■ TASK DIRECTIONS
Going down the listing below, print exactly each line from the one with "-105,7 +105,7 @@" up to and including the one with "absolute; right: 1px;", and skip the rest.

■ PROVIDED RECORDS
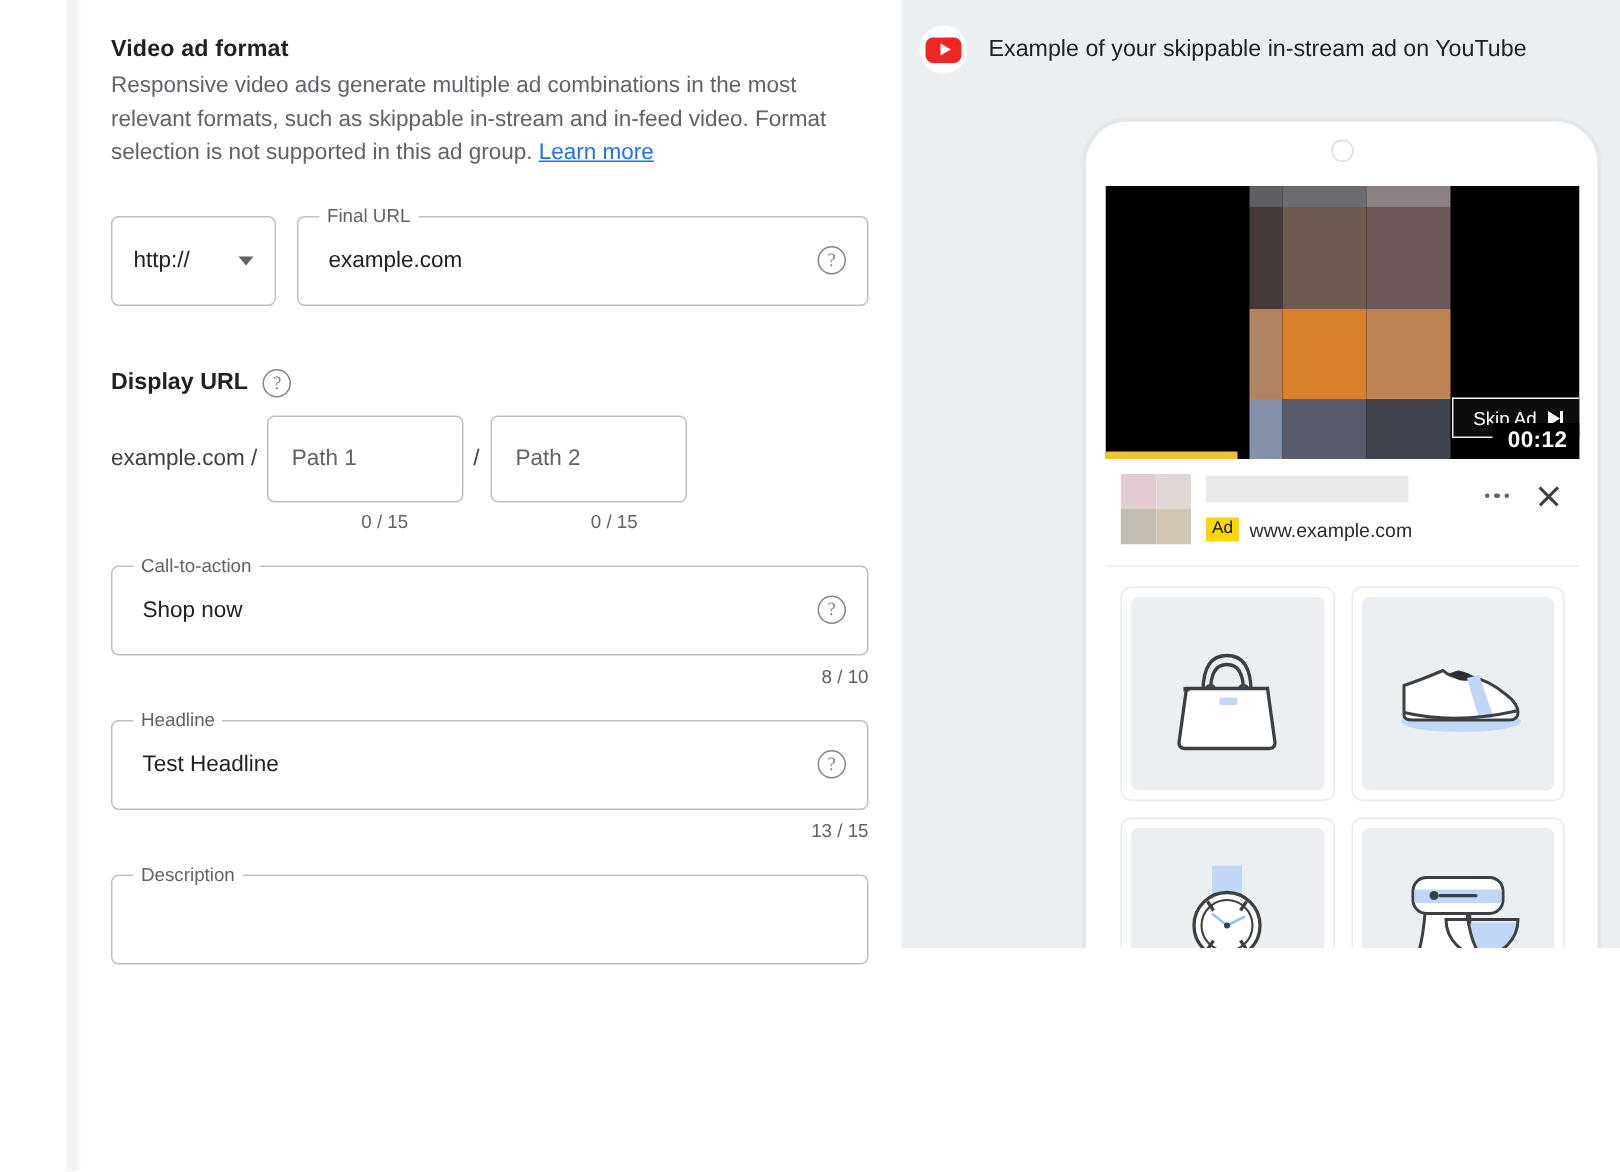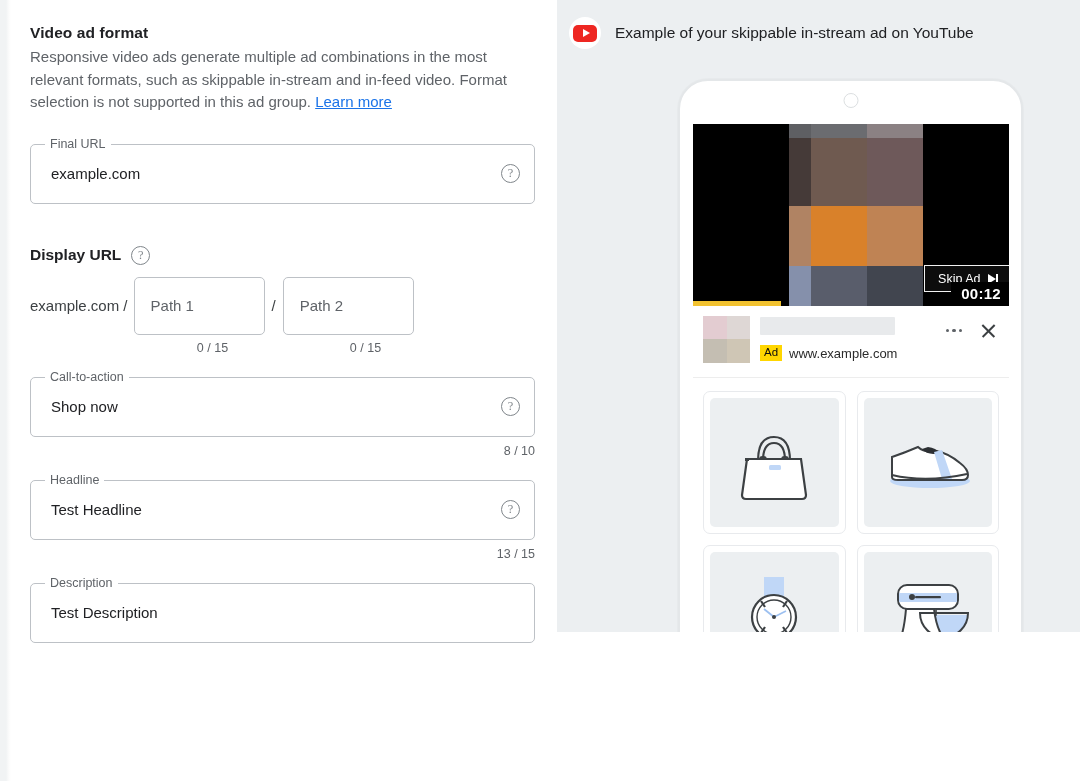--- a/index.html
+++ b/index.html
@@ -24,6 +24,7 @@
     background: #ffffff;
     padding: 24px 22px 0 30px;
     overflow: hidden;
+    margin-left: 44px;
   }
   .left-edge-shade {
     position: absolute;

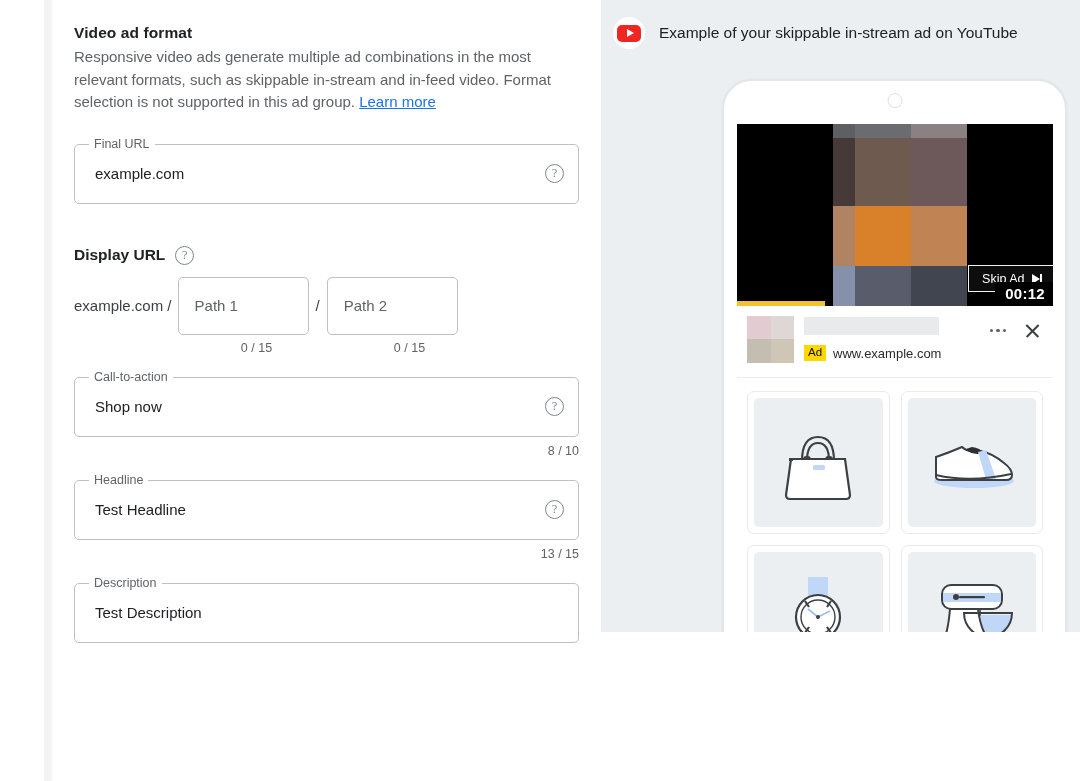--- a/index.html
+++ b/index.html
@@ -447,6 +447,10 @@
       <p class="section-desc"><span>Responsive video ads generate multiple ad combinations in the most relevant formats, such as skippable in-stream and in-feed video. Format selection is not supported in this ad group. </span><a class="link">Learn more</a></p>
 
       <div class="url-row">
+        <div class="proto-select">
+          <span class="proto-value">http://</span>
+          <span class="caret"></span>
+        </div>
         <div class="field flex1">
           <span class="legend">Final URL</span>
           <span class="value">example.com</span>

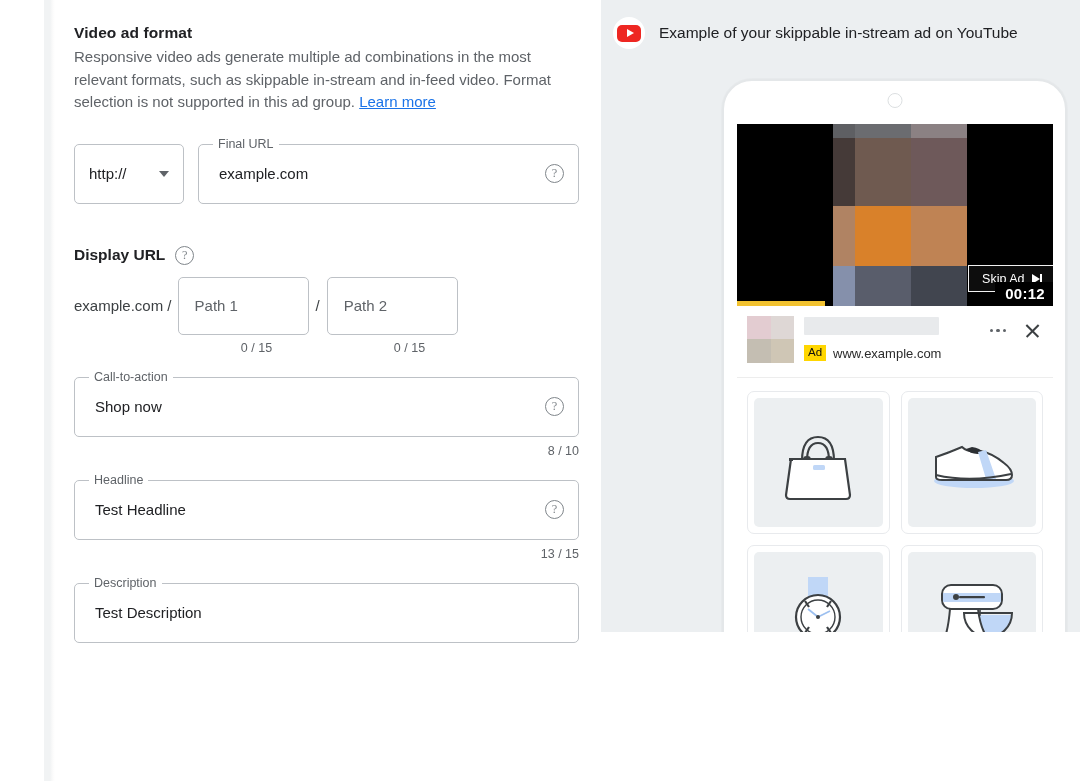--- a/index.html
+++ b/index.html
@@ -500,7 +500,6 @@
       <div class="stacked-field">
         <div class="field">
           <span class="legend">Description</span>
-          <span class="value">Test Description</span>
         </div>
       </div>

...

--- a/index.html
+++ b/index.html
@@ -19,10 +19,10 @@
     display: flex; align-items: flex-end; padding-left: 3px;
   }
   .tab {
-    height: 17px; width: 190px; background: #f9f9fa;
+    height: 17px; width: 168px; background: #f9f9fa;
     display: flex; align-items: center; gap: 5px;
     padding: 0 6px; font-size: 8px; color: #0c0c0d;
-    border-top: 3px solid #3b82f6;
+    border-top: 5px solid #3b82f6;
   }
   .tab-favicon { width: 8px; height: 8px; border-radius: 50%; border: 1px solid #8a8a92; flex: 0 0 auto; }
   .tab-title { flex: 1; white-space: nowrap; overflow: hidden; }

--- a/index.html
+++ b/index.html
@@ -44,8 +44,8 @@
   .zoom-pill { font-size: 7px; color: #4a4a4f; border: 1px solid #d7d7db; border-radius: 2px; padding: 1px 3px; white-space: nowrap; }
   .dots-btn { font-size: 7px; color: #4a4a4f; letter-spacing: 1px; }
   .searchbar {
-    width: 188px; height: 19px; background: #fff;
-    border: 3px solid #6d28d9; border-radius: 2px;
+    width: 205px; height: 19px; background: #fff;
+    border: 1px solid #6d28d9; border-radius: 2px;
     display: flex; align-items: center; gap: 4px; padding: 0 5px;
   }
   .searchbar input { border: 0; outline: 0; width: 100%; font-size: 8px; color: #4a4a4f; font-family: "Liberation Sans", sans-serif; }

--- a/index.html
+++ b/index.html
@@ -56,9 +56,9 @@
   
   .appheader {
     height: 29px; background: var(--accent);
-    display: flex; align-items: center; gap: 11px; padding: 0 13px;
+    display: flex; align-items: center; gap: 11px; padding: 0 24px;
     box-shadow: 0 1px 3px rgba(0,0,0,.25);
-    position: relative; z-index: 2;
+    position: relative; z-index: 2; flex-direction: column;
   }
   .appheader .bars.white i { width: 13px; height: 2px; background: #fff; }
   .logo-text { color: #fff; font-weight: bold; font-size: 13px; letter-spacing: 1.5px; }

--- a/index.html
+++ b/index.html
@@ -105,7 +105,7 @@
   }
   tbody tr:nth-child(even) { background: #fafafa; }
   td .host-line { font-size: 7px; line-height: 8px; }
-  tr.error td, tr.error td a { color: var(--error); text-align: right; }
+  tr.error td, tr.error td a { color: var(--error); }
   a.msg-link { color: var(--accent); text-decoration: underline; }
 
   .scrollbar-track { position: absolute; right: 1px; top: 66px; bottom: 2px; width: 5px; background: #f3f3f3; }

■ OUTPUT
@@ -105,7 +105,7 @@
   }
   tbody tr:nth-child(even) { background: #fafafa; }
   td .host-line { font-size: 7px; line-height: 8px; }
-  tr.error td, tr.error td a { color: var(--error); text-align: right; }
+  tr.error td, tr.error td a { color: var(--error); }
   a.msg-link { color: var(--accent); text-decoration: underline; }
 
   .scrollbar-track { position: absolute; right: 1px; top: 66px; bottom: 2px; width: 5px; background: #f3f3f3; }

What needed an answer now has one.